Several years ago a homeowner wanted to trim a large tree in his front yard. He got two friends to help him. The tree was so large that one of the friends climbed up into the tree. The friend intended to cut large branches from the tree while he was standing in it.
A rope was obtained, and was tied onto one of the branches to help control it as it fell from the tree. However, these men weren’t professionals, and there was a problem with the rope. It failed to work as anticipated, and the friend in the tree lost his balance. He fell out of the tree onto the sidewalk below, and landed on his elbows. He ended up with serious injuries and he filed suit against the homeowner.
The homeowner had a policy of homeowner’s insurance, and the homeowner made a claim under the policy. The insurer accepted the claim and defended the homeowner in the lawsuit.
Sometimes homeowners don’t realize that many (or perhaps most) homeowner policies provide two types of coverage.
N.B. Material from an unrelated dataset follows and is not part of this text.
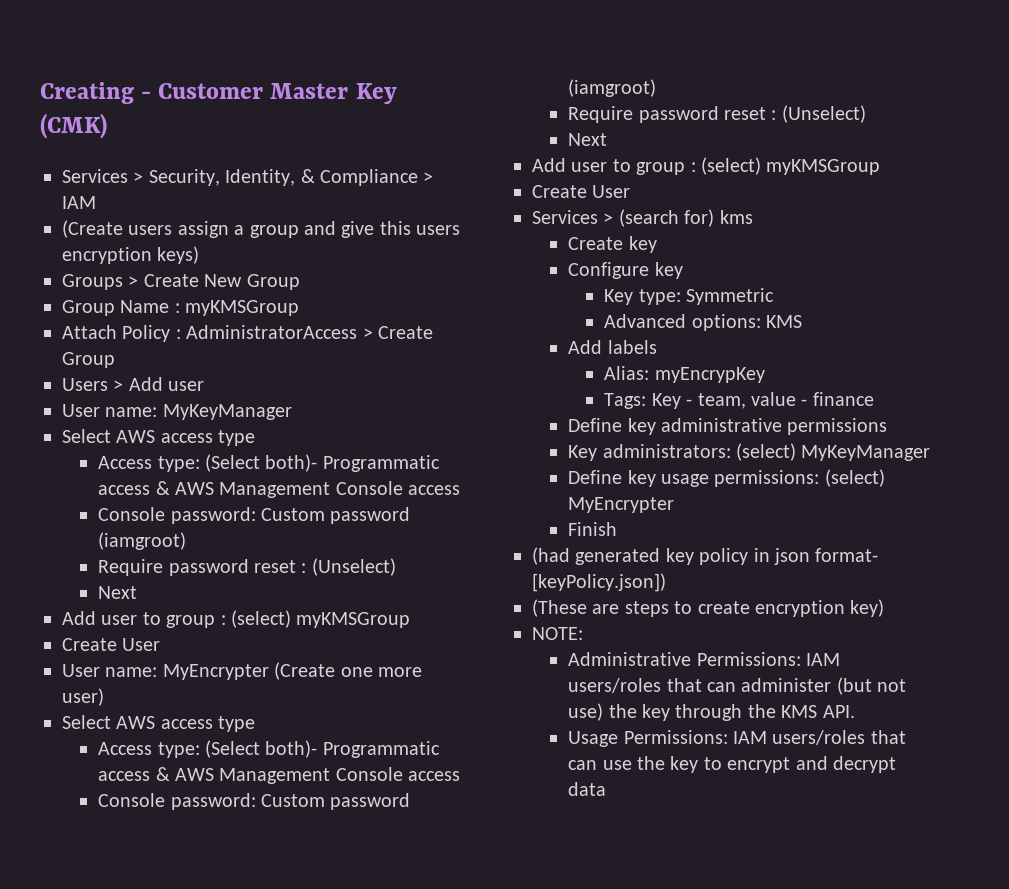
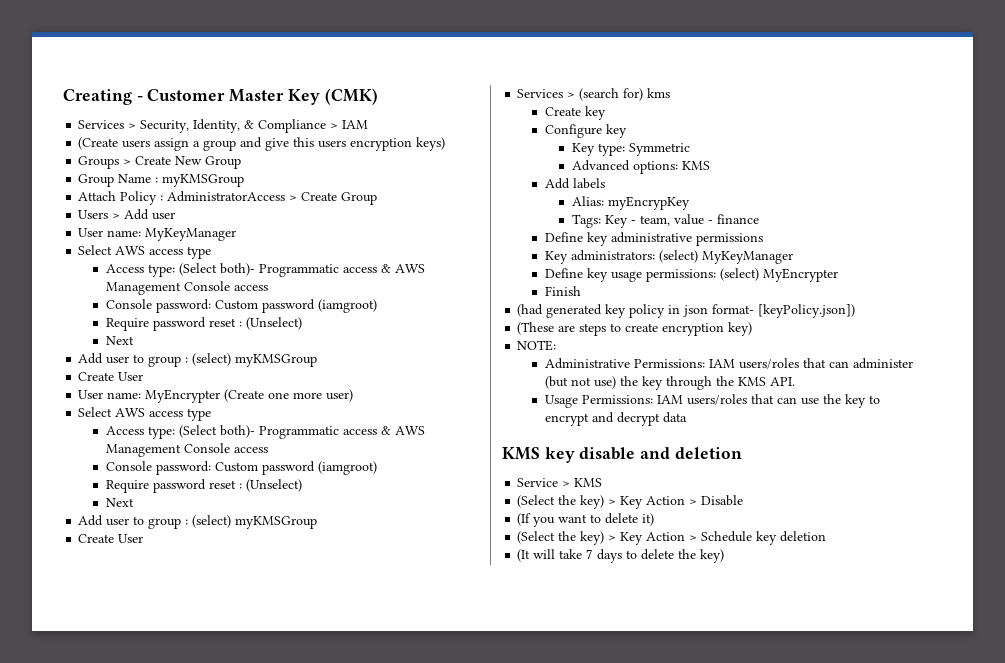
(607, 789) none -> [502,447,742,463] [517,478,603,487] [517,495,744,509] [517,513,655,527] [517,531,827,545] [517,549,725,563] // KMS key disable and deletion // Service > KMS // (Select the key) > Key Action > Disable // (If you want to delete it) // (Select the key) > Key Action > Schedule key deletion // (It will take 7 days to delete the key)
The first type of coverage is usually for the house and its contents. But there’s often also a second type of coverage that some homeowners may not be aware of. This type of coverage often provides insurance coverage for many types of general liability claims. This second type of coverage was the policy provision that provided coverage for the homeowner whose friend fell out of the tree.
Why does this make a difference? Because some homeowners will ultimately pay off their homes. Once they do, their lenders will no longer require that the homeowner purchase homeowner’s insurance. But it’s always a good idea to carry such insurance, not only to protect the house and its contents, but also to provide coverage for liability for some accidents. Coverage can vary from policy to policy, and homeowners should consult a professional in order to determine what their coverage needs are and the types of coverage their policy provides.